#### [Input]
———
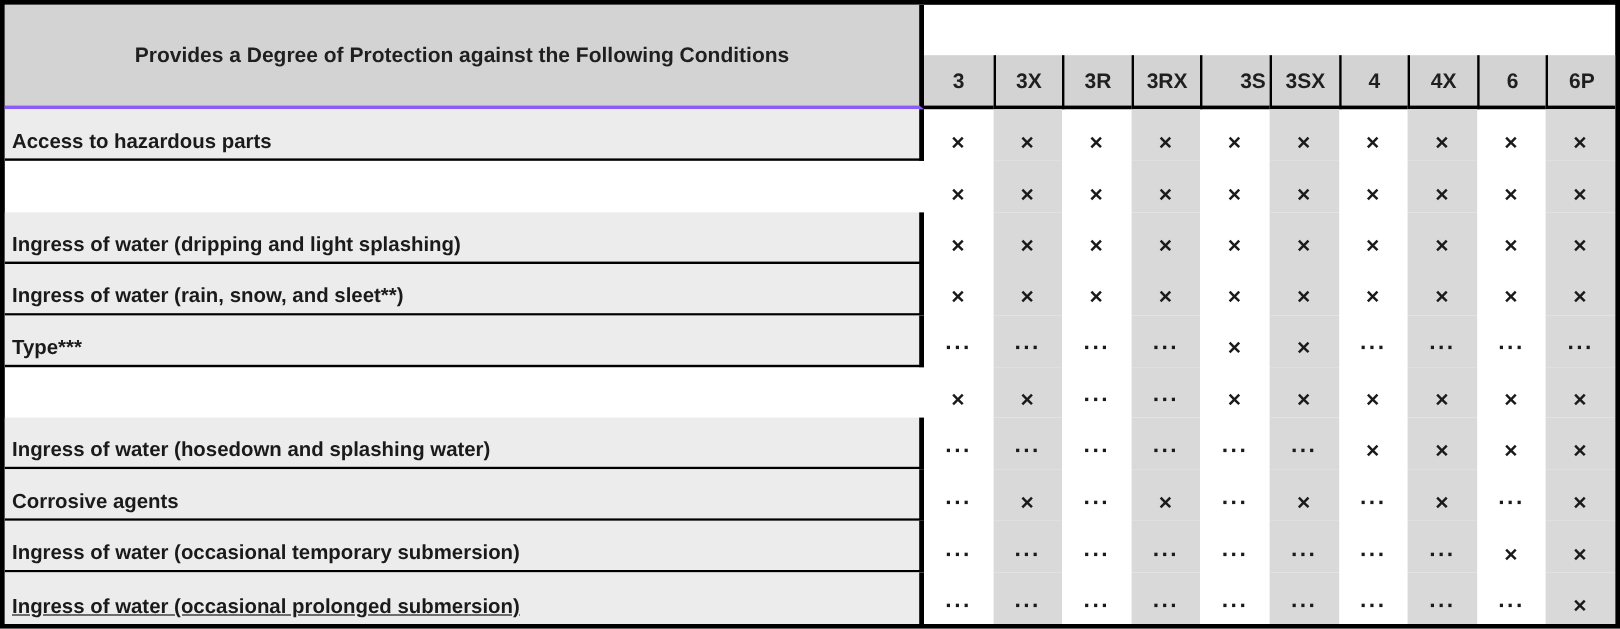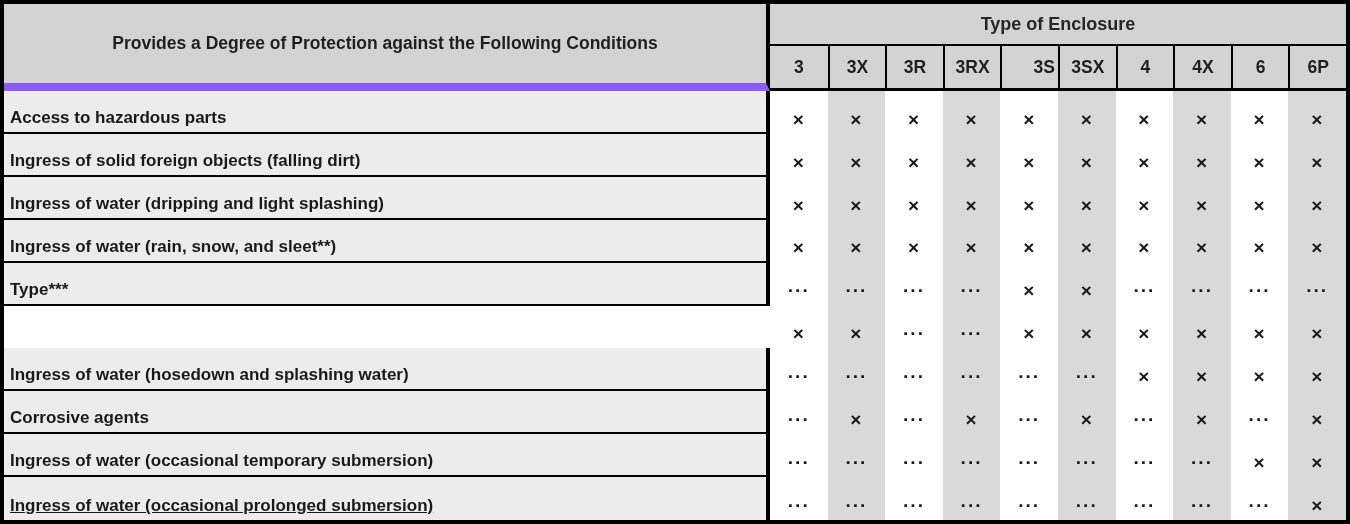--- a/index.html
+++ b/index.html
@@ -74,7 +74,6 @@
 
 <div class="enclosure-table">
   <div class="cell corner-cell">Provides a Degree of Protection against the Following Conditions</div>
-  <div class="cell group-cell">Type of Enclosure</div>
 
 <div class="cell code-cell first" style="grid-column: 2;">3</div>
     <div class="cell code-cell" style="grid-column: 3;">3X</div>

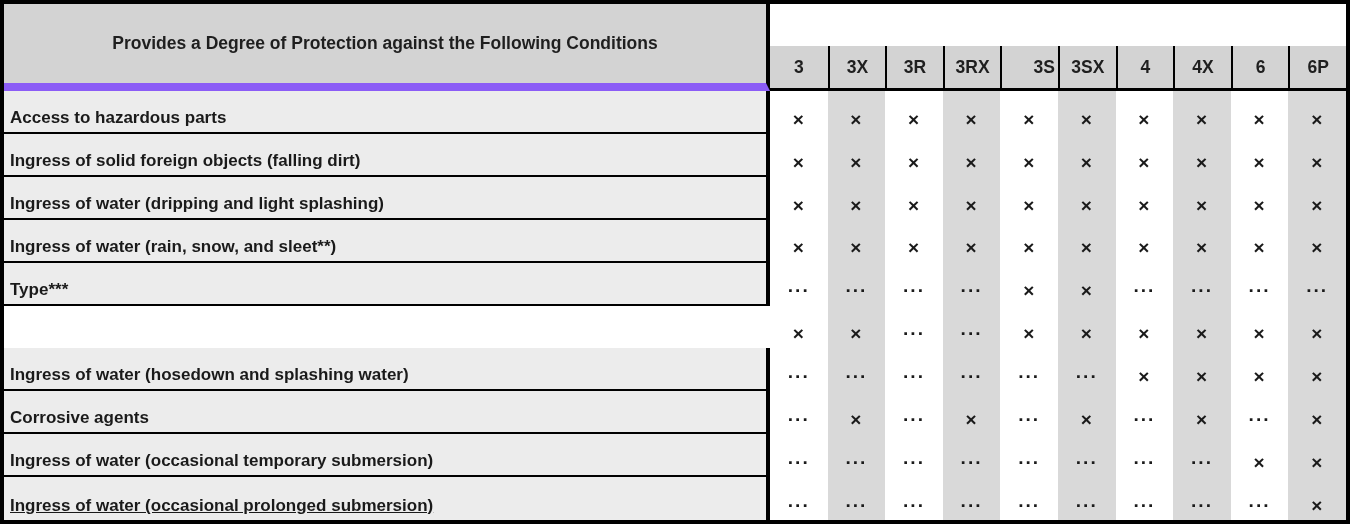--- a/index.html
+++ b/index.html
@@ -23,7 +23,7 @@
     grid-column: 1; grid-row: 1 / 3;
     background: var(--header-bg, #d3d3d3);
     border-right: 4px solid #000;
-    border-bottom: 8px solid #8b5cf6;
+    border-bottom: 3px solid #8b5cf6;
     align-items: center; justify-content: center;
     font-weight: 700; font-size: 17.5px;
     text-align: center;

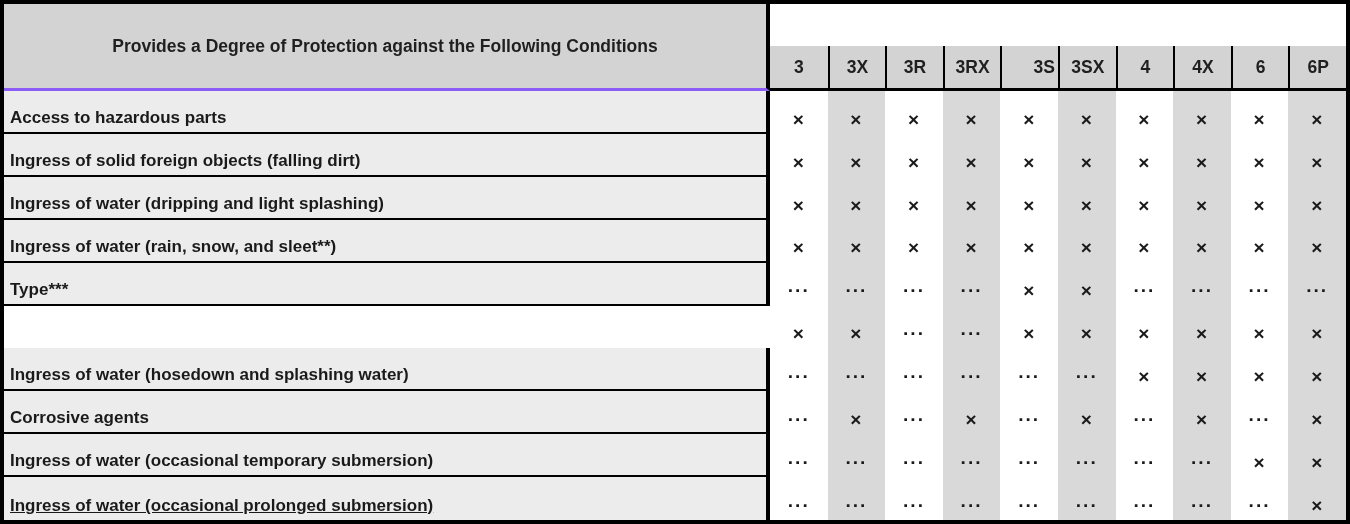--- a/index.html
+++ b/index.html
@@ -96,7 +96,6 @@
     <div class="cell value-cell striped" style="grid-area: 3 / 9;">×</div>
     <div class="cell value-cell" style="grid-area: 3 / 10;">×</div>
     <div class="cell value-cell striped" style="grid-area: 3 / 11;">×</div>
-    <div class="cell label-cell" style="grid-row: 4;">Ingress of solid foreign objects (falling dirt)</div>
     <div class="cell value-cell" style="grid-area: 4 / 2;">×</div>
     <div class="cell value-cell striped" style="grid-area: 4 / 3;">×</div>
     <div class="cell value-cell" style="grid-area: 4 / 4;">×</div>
———
#### [What to produce]
The material above should be repeated word for word, with every picture omitted.

#### [Solved exercise]
--- a/index.html
+++ b/index.html
@@ -74,7 +74,6 @@
 
 <div class="enclosure-table">
   <div class="cell corner-cell">Provides a Degree of Protection against the Following Conditions</div>
-  <div class="cell group-cell">Type of Enclosure</div>
 
 <div class="cell code-cell first" style="grid-column: 2;">3</div>
     <div class="cell code-cell" style="grid-column: 3;">3X</div>

--- a/index.html
+++ b/index.html
@@ -23,7 +23,7 @@
     grid-column: 1; grid-row: 1 / 3;
     background: var(--header-bg, #d3d3d3);
     border-right: 4px solid #000;
-    border-bottom: 8px solid #8b5cf6;
+    border-bottom: 3px solid #8b5cf6;
     align-items: center; justify-content: center;
     font-weight: 700; font-size: 17.5px;
     text-align: center;

--- a/index.html
+++ b/index.html
@@ -96,7 +96,6 @@
     <div class="cell value-cell striped" style="grid-area: 3 / 9;">×</div>
     <div class="cell value-cell" style="grid-area: 3 / 10;">×</div>
     <div class="cell value-cell striped" style="grid-area: 3 / 11;">×</div>
-    <div class="cell label-cell" style="grid-row: 4;">Ingress of solid foreign objects (falling dirt)</div>
     <div class="cell value-cell" style="grid-area: 4 / 2;">×</div>
     <div class="cell value-cell striped" style="grid-area: 4 / 3;">×</div>
     <div class="cell value-cell" style="grid-area: 4 / 4;">×</div>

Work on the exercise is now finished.